Hacker News new | ask | show | jobs
by zurn 4678 days ago
Spoiler: no. 1265 ms vs 439 ms on their OpenCV benchmark.

(Then they play some what-if games by underlocking the i3 in imaginative ways and applying SIMD opts to only the ARM side)

5 comments

We wanted to keep the clocks out of the picture. This I must admit, is a little unfair, because having the ability to run at higher clocks is indeed a capability of the CPU, which cannot be discounted. In this case I compared a Cortex-A15 Vs an Core i3. The A15s can run at max 2GHz I think. While the Core i3 cores can run upto 3GHz. However ARM has Cortex A57 coming along, which I believe will have similar performance to the A15 and will be able to run at higher clocks too. Of course we need to wait for the A57 to appear on an actual SOC and measure it, before we can truly make that claim.
i guess nobody really cares about clocks. what people care about is either maximum performance or max performance per watt (cpu and/or whole system). you should be benchmarking for those two scores.
This.

Assuming the compiler will generate good SSE code for the Intel CPU is a joke. If you write intrinsics for one arch, write it for both.

I'd bet money the Intel side could be made 2.5-3x faster with proper SSE intrinsics and maybe 5-6x faster with a Haswell i3 using AVX (SandyBridge doesn't have the cache bandwidth to fully utilise AVX properly).

The original OpenCV code already has intrinsics in many portions of the code. But enabling them results only in a 10% improvement.

We decided to report non-intrinsics version, because reporting the original OpenCV numbers with intrinsics as SSE optimized would be unfair to Intel. Apparently its not very well optimized.

My own guess is that if we add intrinsics for Intel to our own C code, it will boost by around 2x. We could have written a blog without reporting the Intel C optimized numbers, but that would have been unfair to Intel again.

Very primitive benchmark, not measuring power consumption in comparison between desktop i3 and ARM when the target is embedded use!

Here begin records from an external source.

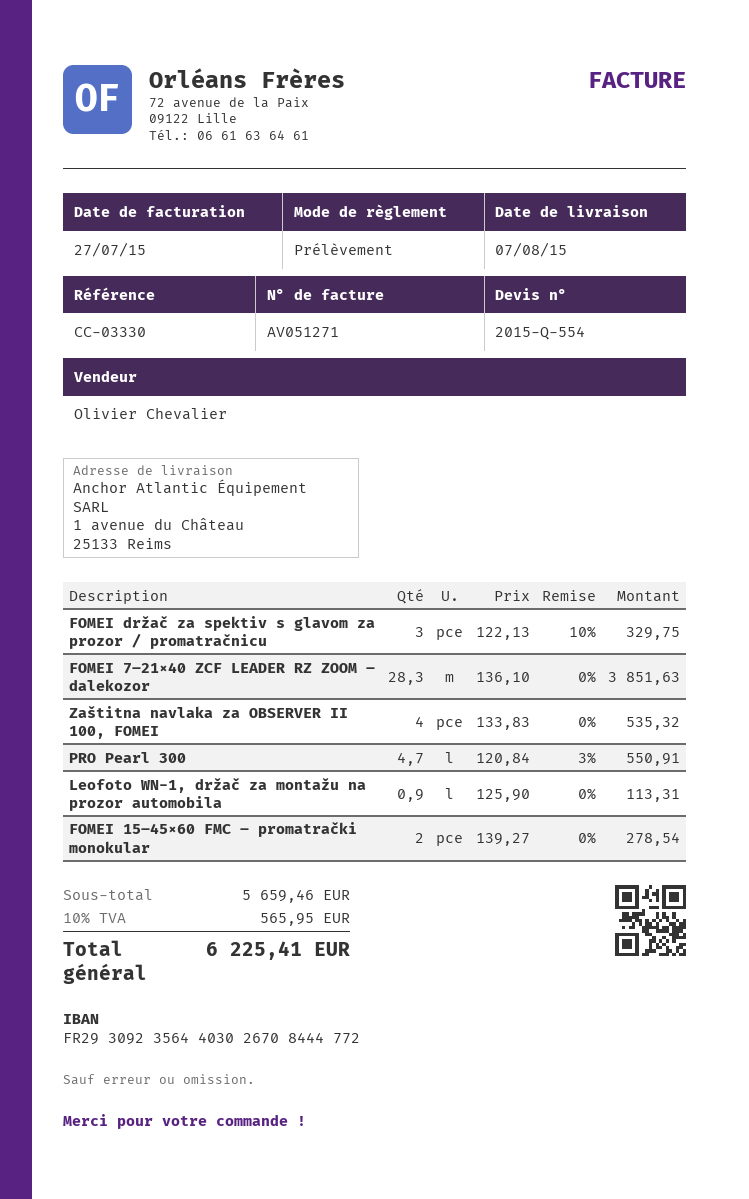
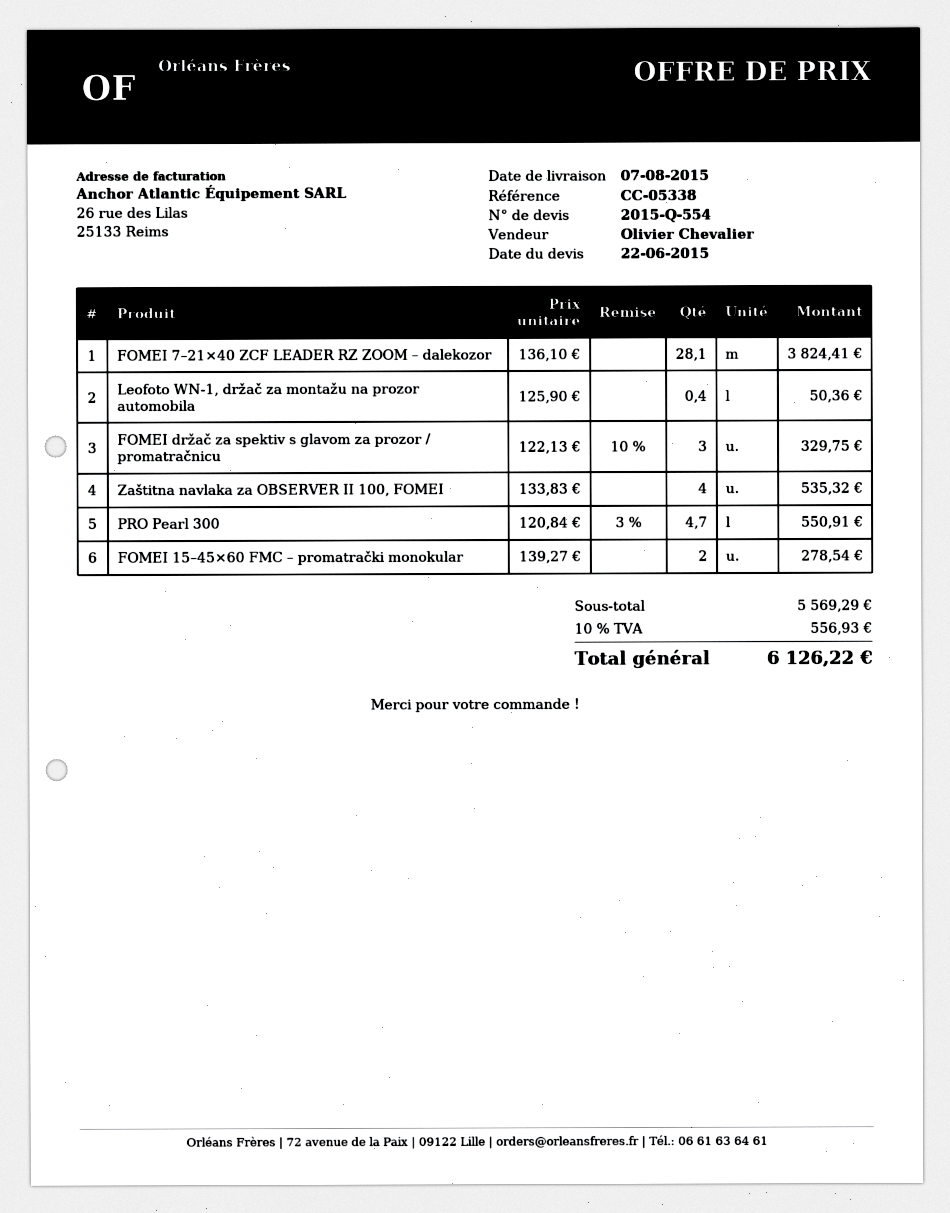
reference: CC-03330 -> CC-05338
FOMEI 7–21×40 ZCF LEADER RZ ZOOM – dalekozor: 28.3 x 136.10 = 3851.63 -> 28.1 x 136.10 = 3824.41
Leofoto WN-1, držač za montažu na prozor automobila: 0.9 x 125.90 = 113.31 -> 0.4 x 125.90 = 50.36
subtotal: 5659.46 -> 5569.29
tax: 10% = 565.95 -> 10% = 556.93
total: 6225.41 -> 6126.22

It would be informative having the power used to process the same tasks compared.

So what was the power consumption in every reported run? What was when the i3 was underclocked?

We dont report power because we dont have a way to measure power accurately.
Also we have made no effort to hide this information.

We have applied SIMD optimizations only to ARM because thats our business. Licensing computer vision algorithms on ARM.

The blog is a by-product of that effort.

but also, maybe? http://liliputing.com/2013/07/intel-atom-z3770-bay-trail-chi...

There's some evidence that the new Bay Trail Atom's should be pretty competitive against current ARM stuff.